• TRY IT
Leaving out every picture, retype the lines below from the top through the one that contains "font-style: none ->".

################

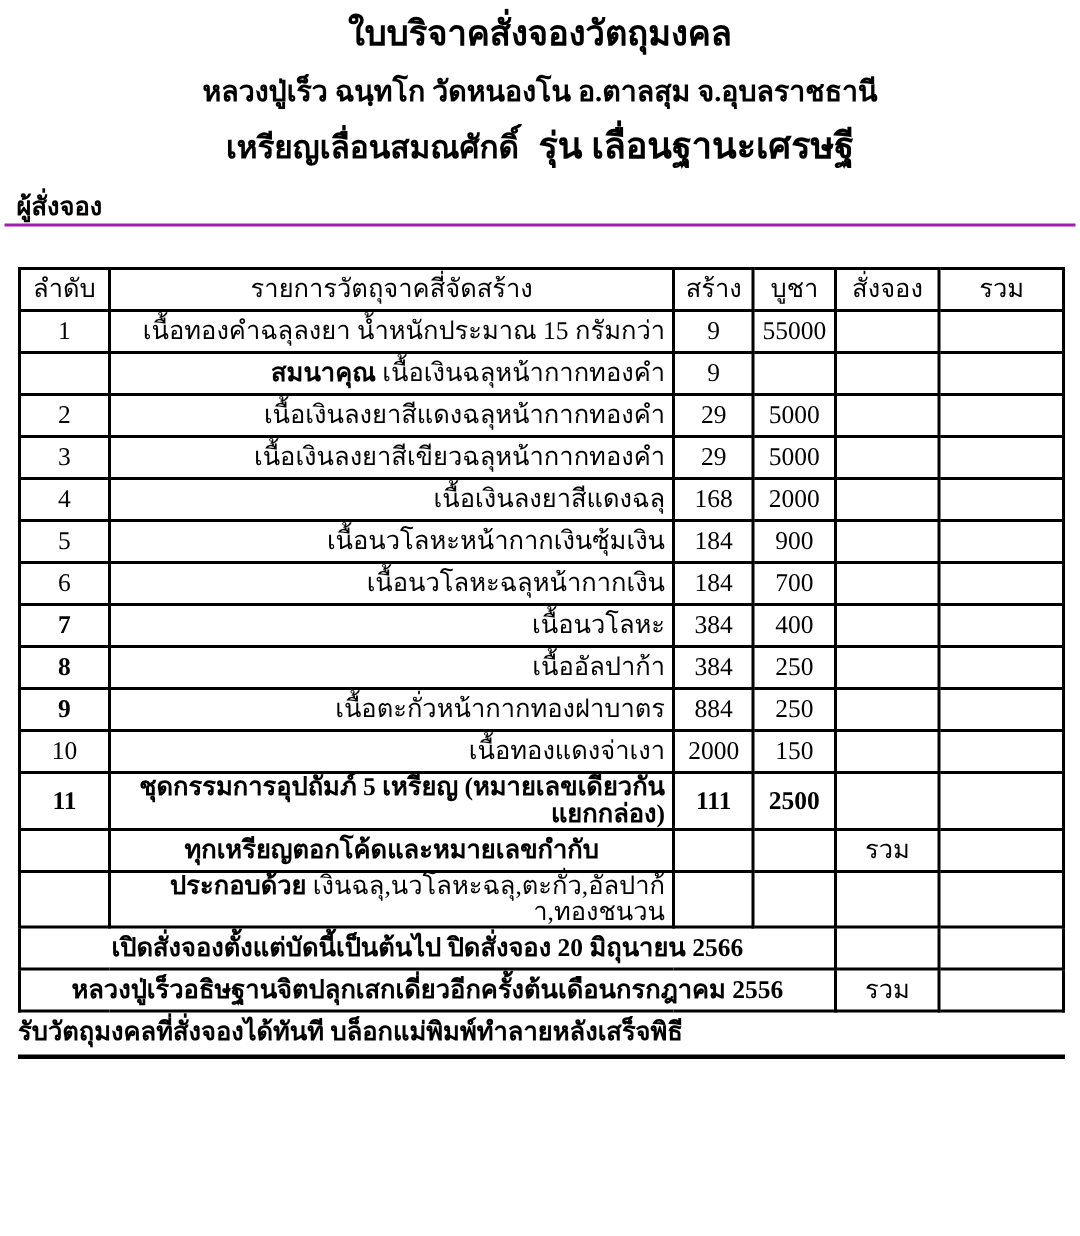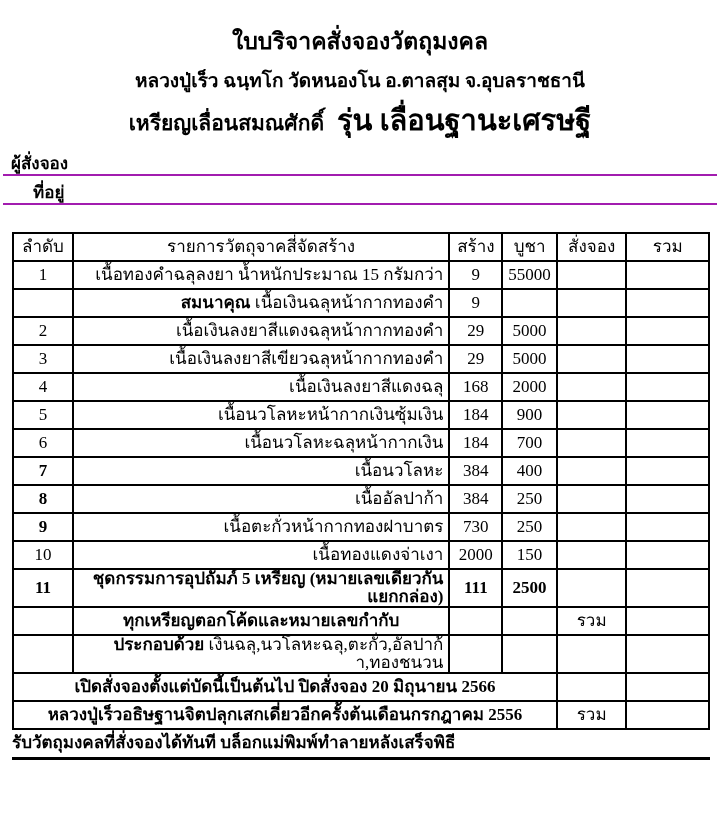"ใบบริจาคสั่งจองวัตถุมงคล" .title { padding-top: 27px -> 8px }
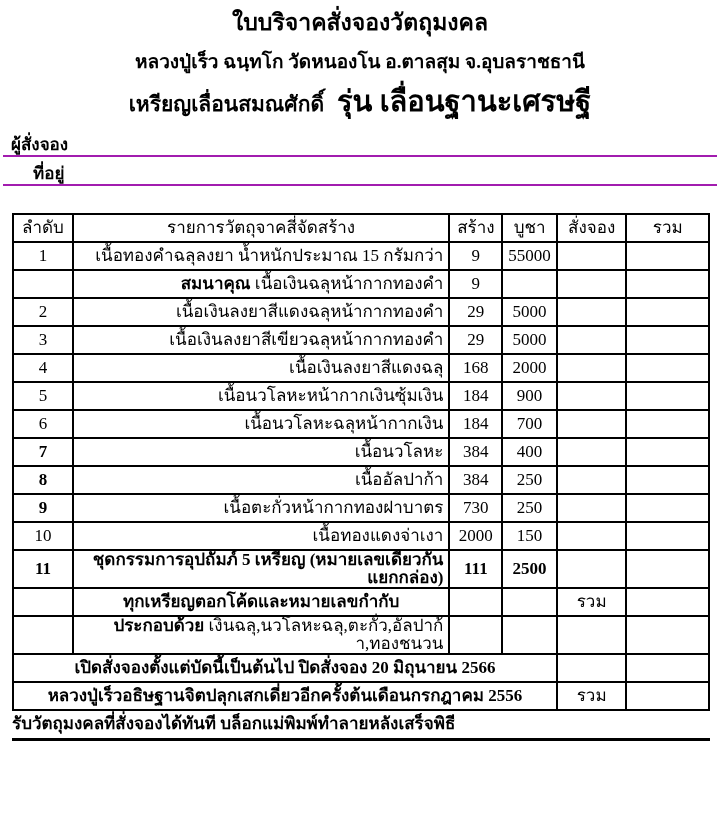"รุ่น เลื่อนฐานะเศรษฐี" .series .series-name { font-size: 29px -> 24px }
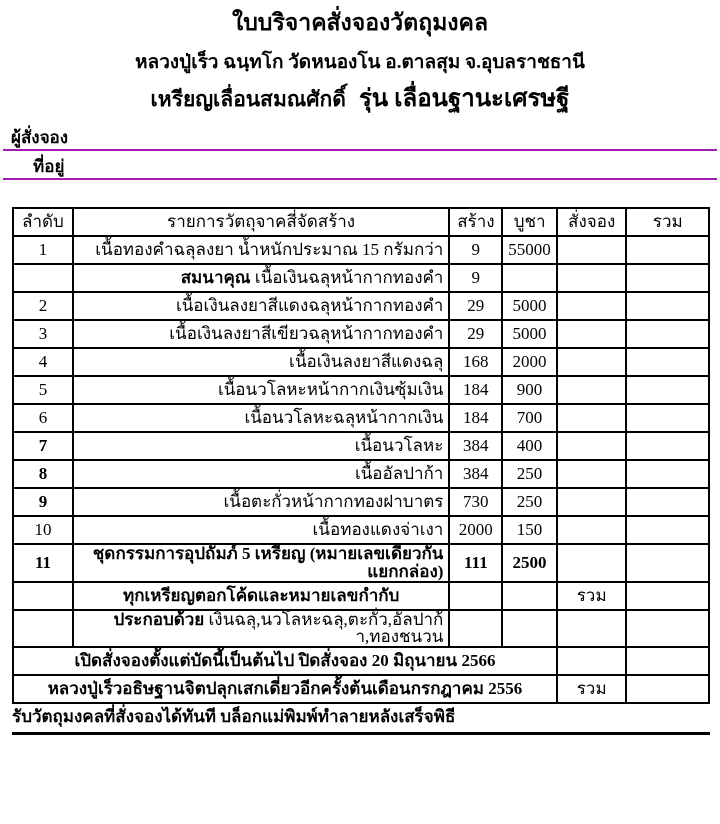"ที่อยู่" div.form-line { html: <div> <span>ที่อยู่</span> <span></span> </div> -> none }
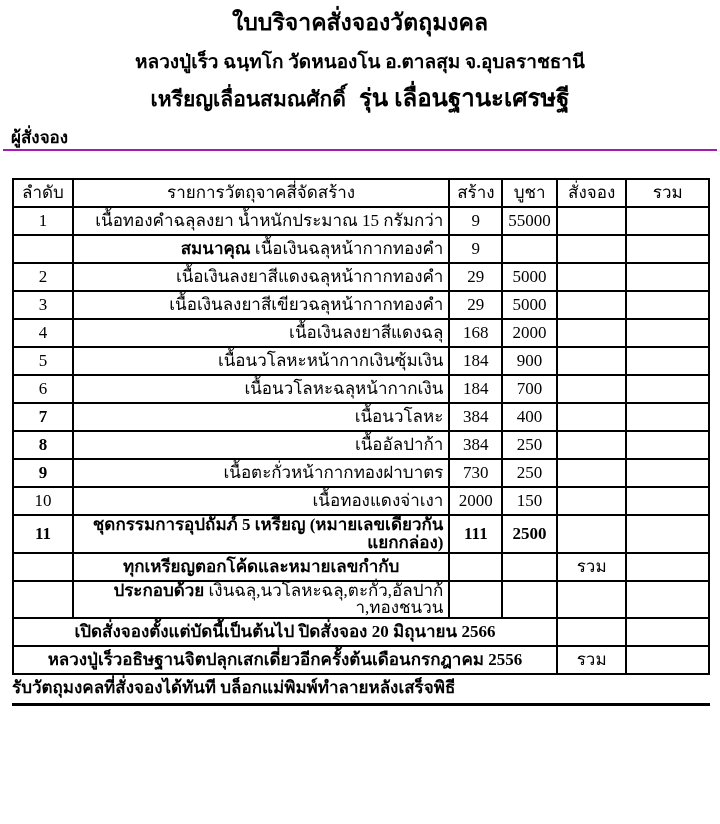"730" td.c { text: 730 -> 884 }
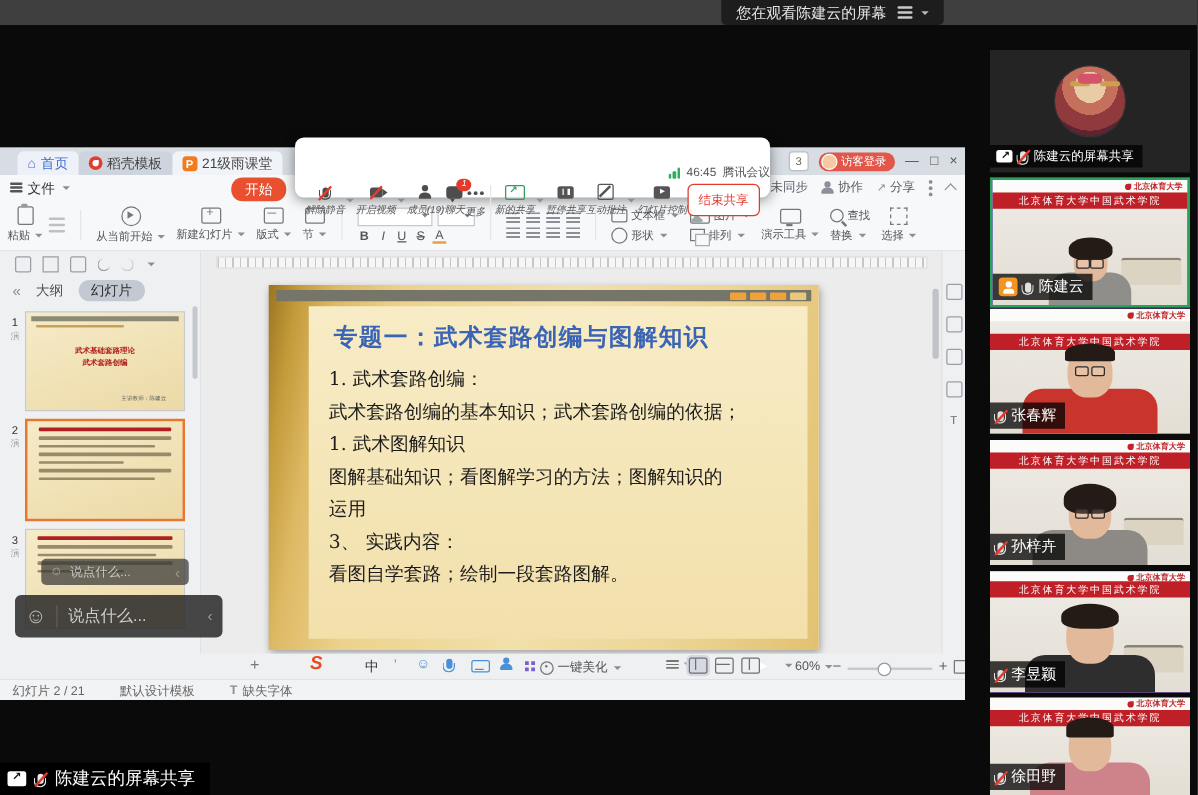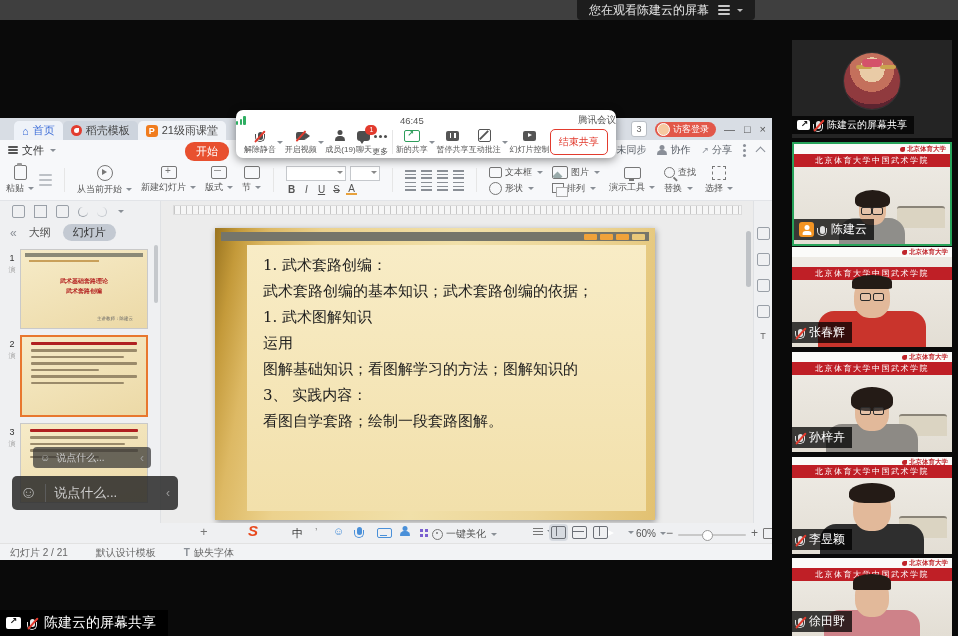"46:45" .mt-top { justify-content: space-between -> flex-end; padding-top: 3px -> 21px }
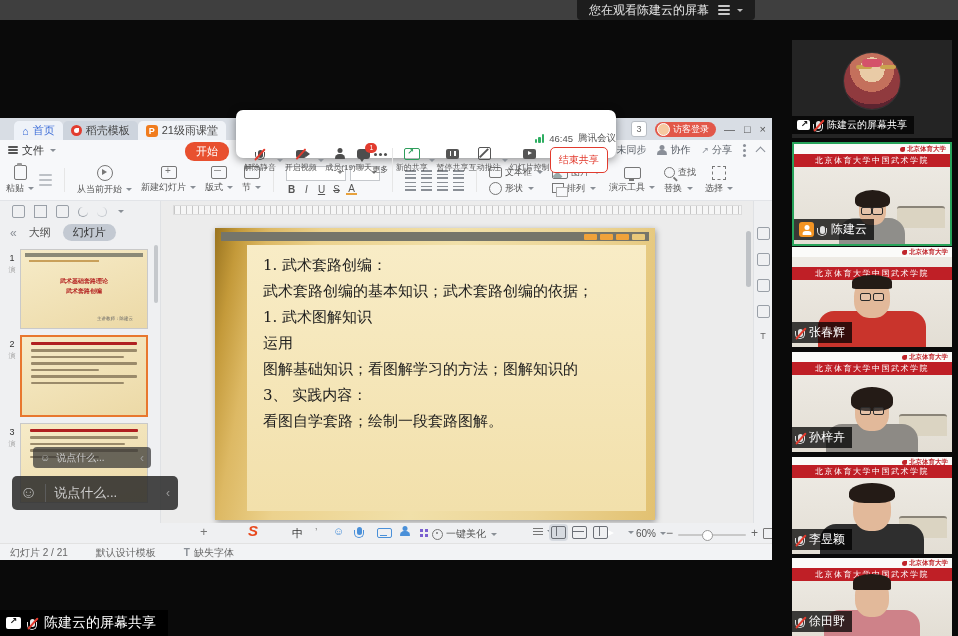"解除静音" .mt-btn { font-style: none -> italic }
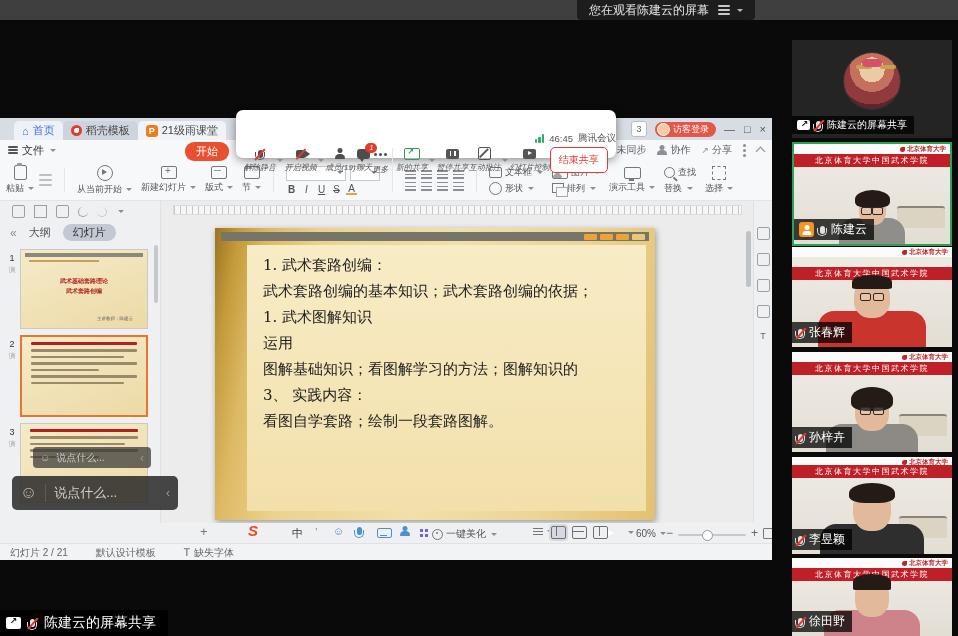"专题一：武术套路创编与图解知识" div.slide-title { html: none -> <div>专题一：武术套路创编与图解知识</div> }
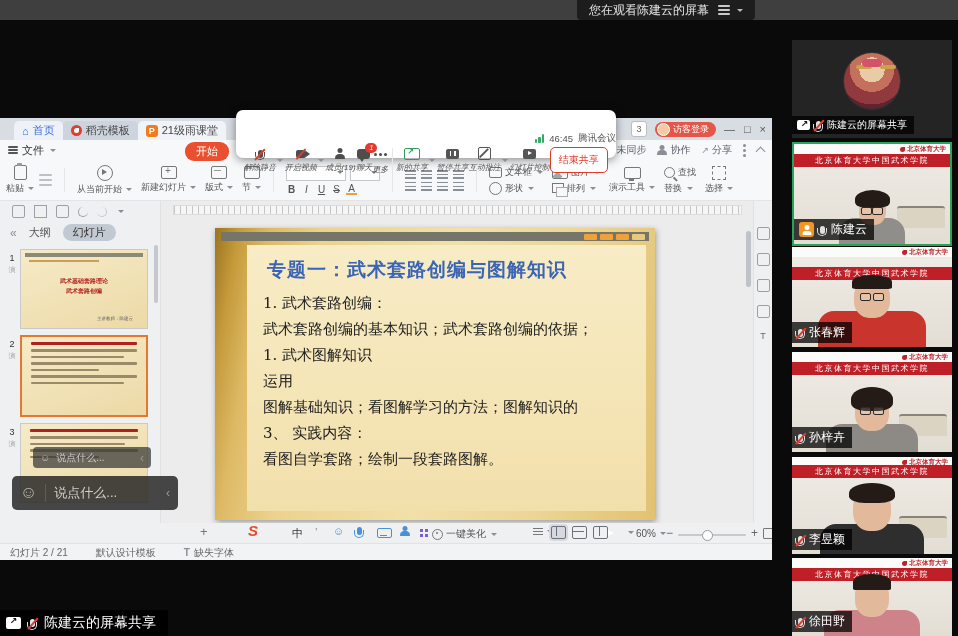"运用" div { order: before "图解基础知识；看图解学习的方法；图解知识的" -> after "图解基础知识；看图解学习的方法；图解知识的" }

################

• EXERCISE RESPONSE
"ใบบริจาคสั่งจองวัตถุมงคล" .title { padding-top: 27px -> 8px }
"รุ่น เลื่อนฐานะเศรษฐี" .series .series-name { font-size: 29px -> 24px }
"ที่อยู่" div.form-line { html: <div> <span>ที่อยู่</span> <span></span> </div> -> none }
"730" td.c { text: 730 -> 884 }
"46:45" .mt-top { justify-content: space-between -> flex-end; padding-top: 3px -> 21px }
"解除静音" .mt-btn { font-style: none -> italic }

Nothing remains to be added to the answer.